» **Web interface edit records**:

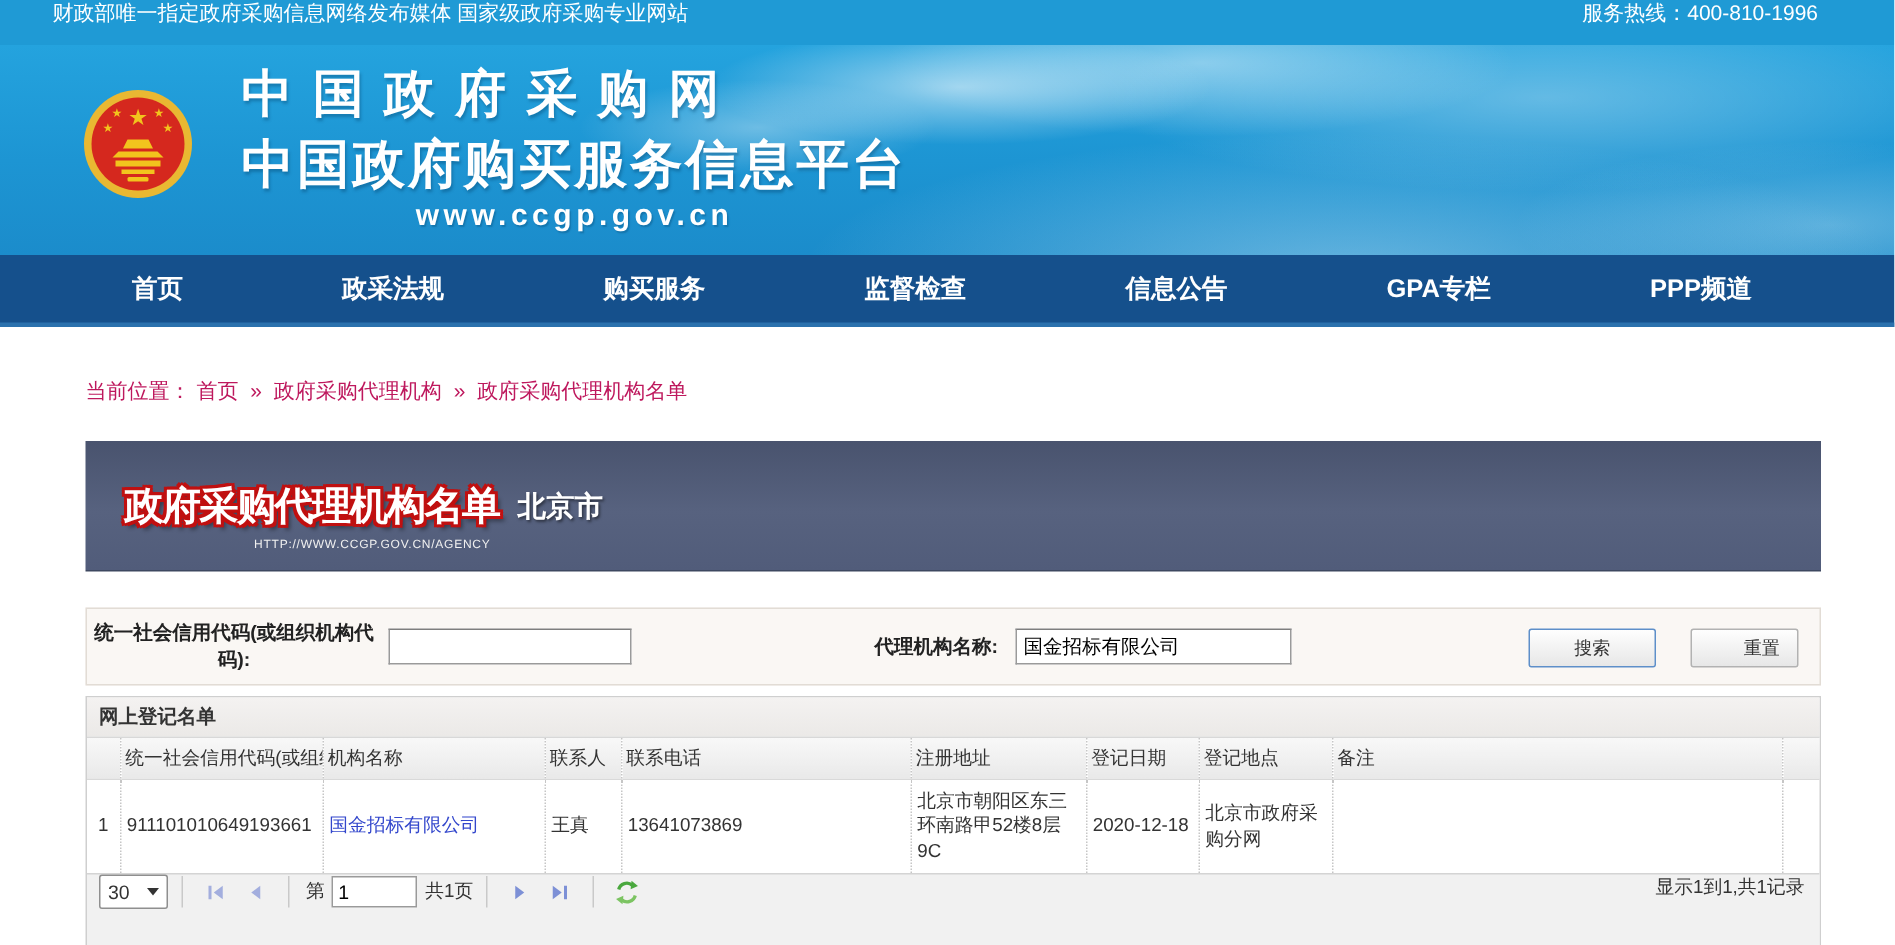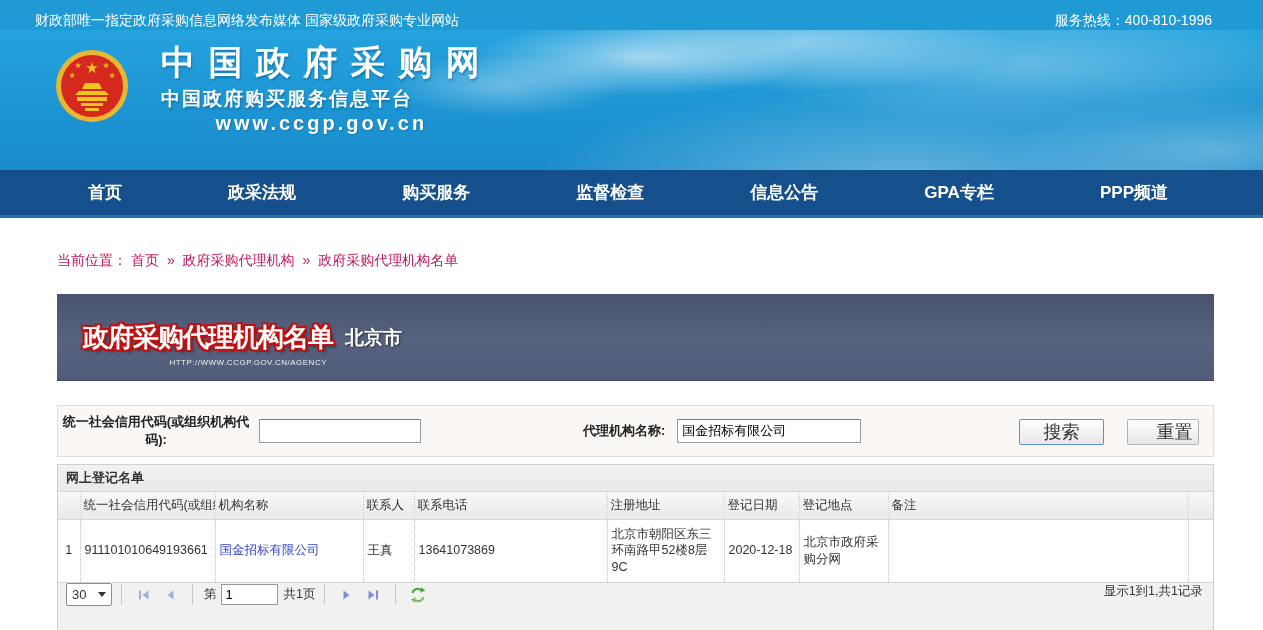--- a/index.html
+++ b/index.html
@@ -8,7 +8,7 @@
 
   
   .topbar { height:30px; background:#1f9ad5; color:#fff; font-size:14px;
-    display:flex; align-items:flex-end; justify-content:space-between; padding:0 51px 0 35px; }
+    display:flex; align-items:flex-start; justify-content:space-between; padding:0 51px 0 35px; }
 
   
   .header { height:140px; position:relative; overflow:hidden;

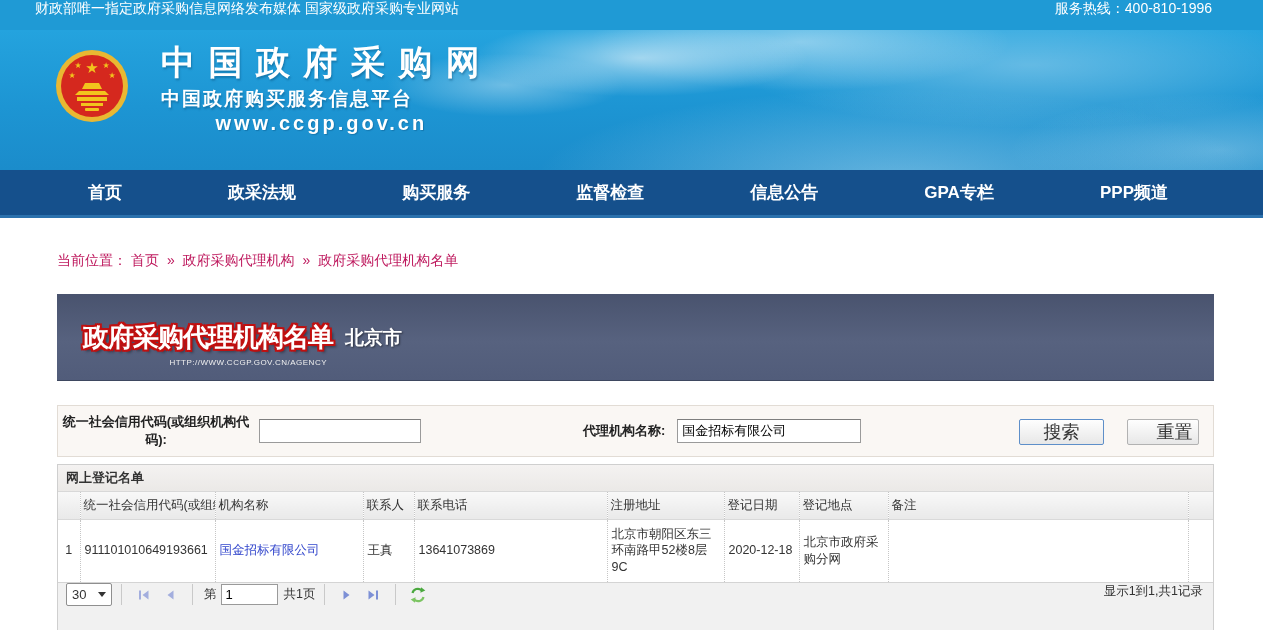--- a/index.html
+++ b/index.html
@@ -24,7 +24,7 @@
   .logo-text { margin-left:32px; color:#fff; }
   .site-title { font-size:34px; font-weight:bold; letter-spacing:2px;
     text-shadow:1px 2px 2px rgba(0,60,100,.35); white-space:nowrap; }
-  .site-subtitle { font-size:19px; font-weight:bold; letter-spacing:2px;
+  .site-subtitle { font-size:35px; font-weight:bold; letter-spacing:2px;
     text-shadow:1px 2px 2px rgba(0,60,100,.35); white-space:nowrap; }
   .site-url { font-size:20px; font-weight:bold; letter-spacing:3px; text-align:center;
     text-shadow:1px 1px 1px rgba(0,60,100,.3); }

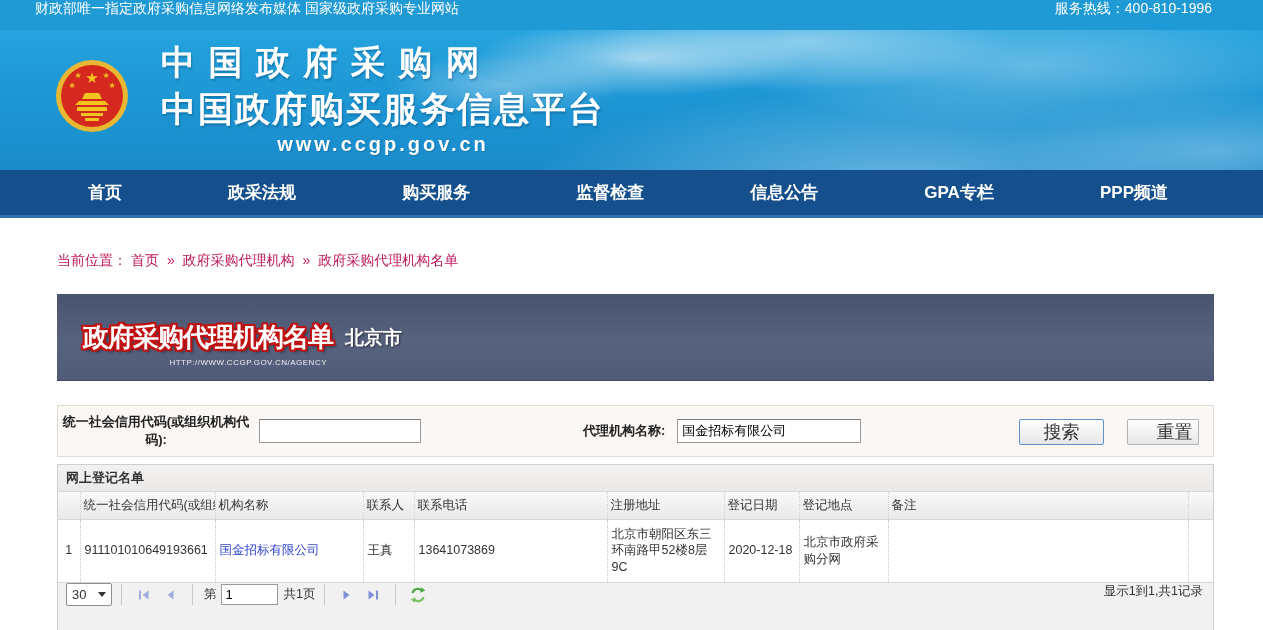--- a/index.html
+++ b/index.html
@@ -66,7 +66,7 @@
   .name-label { font-weight:bold; margin-left:162px; white-space:nowrap; }
   .name-input { width:184px; margin-left:12px; }
   .search-buttons { position:absolute; right:14px; top:13px; display:flex; gap:23px; }
-  .btn { height:26px; font-size:18px; color:#333; background:linear-gradient(#fefefe,#e7e7e7);
+  .btn { height:26px; font-size:12px; color:#333; background:linear-gradient(#fefefe,#e7e7e7);
     border-radius:2px; cursor:pointer; font-family:inherit; }
   .btn-search { width:85px; border:1px solid #5e8fc9; }
   .btn-reset  { width:72px; border:1px solid #b2b2b2;padding-left:23px; }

» **PROBLEM DESCRIPTION**: Leave out the images and repeat the rest of the data word for word.

» **ANSWER TO THIS EXERCISE**:
--- a/index.html
+++ b/index.html
@@ -8,7 +8,7 @@
 
   
   .topbar { height:30px; background:#1f9ad5; color:#fff; font-size:14px;
-    display:flex; align-items:flex-end; justify-content:space-between; padding:0 51px 0 35px; }
+    display:flex; align-items:flex-start; justify-content:space-between; padding:0 51px 0 35px; }
 
   
   .header { height:140px; position:relative; overflow:hidden;

--- a/index.html
+++ b/index.html
@@ -24,7 +24,7 @@
   .logo-text { margin-left:32px; color:#fff; }
   .site-title { font-size:34px; font-weight:bold; letter-spacing:2px;
     text-shadow:1px 2px 2px rgba(0,60,100,.35); white-space:nowrap; }
-  .site-subtitle { font-size:19px; font-weight:bold; letter-spacing:2px;
+  .site-subtitle { font-size:35px; font-weight:bold; letter-spacing:2px;
     text-shadow:1px 2px 2px rgba(0,60,100,.35); white-space:nowrap; }
   .site-url { font-size:20px; font-weight:bold; letter-spacing:3px; text-align:center;
     text-shadow:1px 1px 1px rgba(0,60,100,.3); }

--- a/index.html
+++ b/index.html
@@ -66,7 +66,7 @@
   .name-label { font-weight:bold; margin-left:162px; white-space:nowrap; }
   .name-input { width:184px; margin-left:12px; }
   .search-buttons { position:absolute; right:14px; top:13px; display:flex; gap:23px; }
-  .btn { height:26px; font-size:18px; color:#333; background:linear-gradient(#fefefe,#e7e7e7);
+  .btn { height:26px; font-size:12px; color:#333; background:linear-gradient(#fefefe,#e7e7e7);
     border-radius:2px; cursor:pointer; font-family:inherit; }
   .btn-search { width:85px; border:1px solid #5e8fc9; }
   .btn-reset  { width:72px; border:1px solid #b2b2b2;padding-left:23px; }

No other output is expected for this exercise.